On the positioning side, HousingWire’s Tech100 profile emphasizes Epique’s AI platform, CRM, automation tools, and benefits messaging – including comprehensive benefits and growth across states.

Pros

  • Heavy emphasis on AI tooling and productivity workflows
  • Clear monthly fee disclosure in compensation materials

Cons

  • Monthly fee and transaction percentage fee means low-volume agents should model carefully
  • Because it’s newer at scale than some competitors, evaluate state coverage, broker bench depth, and compliance support in your market

Fathom Realty – who it’s best for, costs, main pros/cons

Best for: agents who want plan options that can resemble “100% commission” (via flat transaction fees) and still want a national platform with revenue share.

Costs and economics

Fathom’s commission plan page outlines (high level):

  • Fathom Max plan: flat $465 transaction fee per sale with a $9,000 cap
  • Fathom Share plan: 12% split (with a minimum) and a $12,000 cap
  • Post-cap transaction fee: $165
  • Annual fee: $700
  • E&O fee: $35 per sale
  • No monthly fees, plus training and support positioning

Pros

  • Clear plan math – easy to model if you know your sales count and average GCI
  • Feels familiar to agents who like the simplicity of keeping their commission while paying a transaction fee

Cons

  • Your best plan (Max vs. Share) depends on your volume and price point – and property premiums/extra fees can apply
  • If you need deep mentorship, confirm what’s local to your state/region

How to choose: decision checklist

Use this checklist to quickly narrow your “cloud brokerage for agents” shortlist.

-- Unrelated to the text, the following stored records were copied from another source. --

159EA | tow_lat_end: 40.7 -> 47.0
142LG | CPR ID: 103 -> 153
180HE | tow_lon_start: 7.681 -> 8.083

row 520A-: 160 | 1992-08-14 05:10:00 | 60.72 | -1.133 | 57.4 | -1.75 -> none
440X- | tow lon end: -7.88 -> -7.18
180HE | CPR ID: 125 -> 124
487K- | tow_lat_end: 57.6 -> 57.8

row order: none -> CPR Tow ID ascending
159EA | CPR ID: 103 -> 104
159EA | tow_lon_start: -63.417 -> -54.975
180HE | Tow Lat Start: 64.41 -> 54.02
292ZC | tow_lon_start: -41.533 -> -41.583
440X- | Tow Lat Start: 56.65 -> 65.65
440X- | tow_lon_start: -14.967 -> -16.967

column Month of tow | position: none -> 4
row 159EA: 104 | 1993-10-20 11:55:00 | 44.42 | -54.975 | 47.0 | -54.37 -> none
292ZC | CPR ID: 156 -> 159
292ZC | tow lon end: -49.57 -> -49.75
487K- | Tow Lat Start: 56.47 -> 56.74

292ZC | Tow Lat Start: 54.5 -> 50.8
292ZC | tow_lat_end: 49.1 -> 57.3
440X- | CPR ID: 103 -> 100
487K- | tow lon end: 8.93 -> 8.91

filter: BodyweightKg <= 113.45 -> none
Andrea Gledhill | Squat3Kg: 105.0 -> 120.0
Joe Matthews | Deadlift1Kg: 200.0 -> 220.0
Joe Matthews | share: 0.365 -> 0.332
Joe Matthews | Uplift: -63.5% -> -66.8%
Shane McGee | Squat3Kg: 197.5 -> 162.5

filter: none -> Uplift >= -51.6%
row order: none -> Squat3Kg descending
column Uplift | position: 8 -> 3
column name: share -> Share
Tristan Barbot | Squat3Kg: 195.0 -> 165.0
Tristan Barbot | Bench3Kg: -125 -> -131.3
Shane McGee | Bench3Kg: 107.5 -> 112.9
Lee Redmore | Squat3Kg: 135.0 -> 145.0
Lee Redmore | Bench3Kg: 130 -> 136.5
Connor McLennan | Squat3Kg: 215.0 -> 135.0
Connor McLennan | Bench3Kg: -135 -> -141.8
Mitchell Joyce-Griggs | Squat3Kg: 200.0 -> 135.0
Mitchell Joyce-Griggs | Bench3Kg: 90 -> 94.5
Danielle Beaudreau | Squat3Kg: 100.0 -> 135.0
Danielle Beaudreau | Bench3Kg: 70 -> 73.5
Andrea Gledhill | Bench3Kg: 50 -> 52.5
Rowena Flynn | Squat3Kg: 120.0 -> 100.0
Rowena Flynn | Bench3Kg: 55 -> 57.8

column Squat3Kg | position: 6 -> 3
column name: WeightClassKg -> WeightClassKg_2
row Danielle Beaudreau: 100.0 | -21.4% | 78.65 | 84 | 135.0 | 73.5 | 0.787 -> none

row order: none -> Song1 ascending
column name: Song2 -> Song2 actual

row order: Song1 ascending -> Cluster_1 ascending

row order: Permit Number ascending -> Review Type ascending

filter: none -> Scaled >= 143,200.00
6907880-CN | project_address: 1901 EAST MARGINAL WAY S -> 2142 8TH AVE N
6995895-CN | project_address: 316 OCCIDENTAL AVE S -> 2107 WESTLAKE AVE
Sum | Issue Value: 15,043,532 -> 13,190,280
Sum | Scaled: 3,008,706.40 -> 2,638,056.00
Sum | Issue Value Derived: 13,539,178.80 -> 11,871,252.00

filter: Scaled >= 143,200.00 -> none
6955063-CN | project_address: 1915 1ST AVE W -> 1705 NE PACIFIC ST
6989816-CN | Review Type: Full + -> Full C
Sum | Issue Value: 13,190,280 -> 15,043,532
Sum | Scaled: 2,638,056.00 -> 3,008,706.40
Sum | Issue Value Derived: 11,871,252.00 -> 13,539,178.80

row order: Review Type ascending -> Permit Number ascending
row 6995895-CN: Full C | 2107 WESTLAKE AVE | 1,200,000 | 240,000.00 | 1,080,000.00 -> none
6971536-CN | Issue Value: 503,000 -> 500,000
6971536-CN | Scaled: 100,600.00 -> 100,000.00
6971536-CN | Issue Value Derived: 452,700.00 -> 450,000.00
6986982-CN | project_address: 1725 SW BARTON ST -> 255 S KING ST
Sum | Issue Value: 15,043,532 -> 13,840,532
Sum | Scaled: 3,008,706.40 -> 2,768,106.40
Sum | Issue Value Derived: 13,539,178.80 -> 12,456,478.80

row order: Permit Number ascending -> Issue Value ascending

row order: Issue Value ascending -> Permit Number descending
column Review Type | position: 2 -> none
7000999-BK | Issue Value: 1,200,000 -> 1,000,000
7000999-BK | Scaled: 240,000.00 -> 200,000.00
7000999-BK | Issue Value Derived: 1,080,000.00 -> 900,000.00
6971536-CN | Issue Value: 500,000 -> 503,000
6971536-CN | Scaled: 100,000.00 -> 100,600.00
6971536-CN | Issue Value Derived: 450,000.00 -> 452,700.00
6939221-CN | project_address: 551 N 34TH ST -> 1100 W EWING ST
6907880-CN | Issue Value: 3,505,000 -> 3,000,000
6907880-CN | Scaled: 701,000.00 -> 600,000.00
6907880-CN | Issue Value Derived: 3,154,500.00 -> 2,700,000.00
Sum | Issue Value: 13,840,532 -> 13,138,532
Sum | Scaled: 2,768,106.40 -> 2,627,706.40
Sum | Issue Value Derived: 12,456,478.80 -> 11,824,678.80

1) Solo agent vs. team reality

  • Solo, under ~80k GCI: monthly fees matter more than caps
  • Solo, over ~80k GCI: caps and post-cap fees matter most
  • Team: ask how caps work for team members vs. leaders

2) Lead source mix (sphere, online leads, referrals, relocation)

  • Sphere/referrals: you may not need a lead-gen platform, but you do need smooth compliance, transaction flow, and support
  • Online lead heavy: prioritize CRM quality, speed-to-lead tooling, and automation – and be honest about adoption

If you want a practical operating model for handling internet leads once they come in, our real estate lead management playbook breaks down routing, SLAs, and the KPIs to review weekly.

3) Training needs

  • If you want structured, frequent online classes, eXp’s published training cadence is a strong benchmark
  • If you already have a team training engine, you might optimize for economics and transaction processing instead

4) Stock, revenue share, and wealth building appetite

  • Do you actually want to recruit and mentor, or do you only want to sell homes?
  • If you want optional upside, models with revenue share can be compelling – but only if you know you’ll participate consistently

5) Market coverage and compliance depth

  • Cloud models still rely on local broker coverage; confirm your state’s broker bench, escalation paths, and review times
  • Ask: “What does compliance review look like on a Saturday?” (then verify in writing where possible)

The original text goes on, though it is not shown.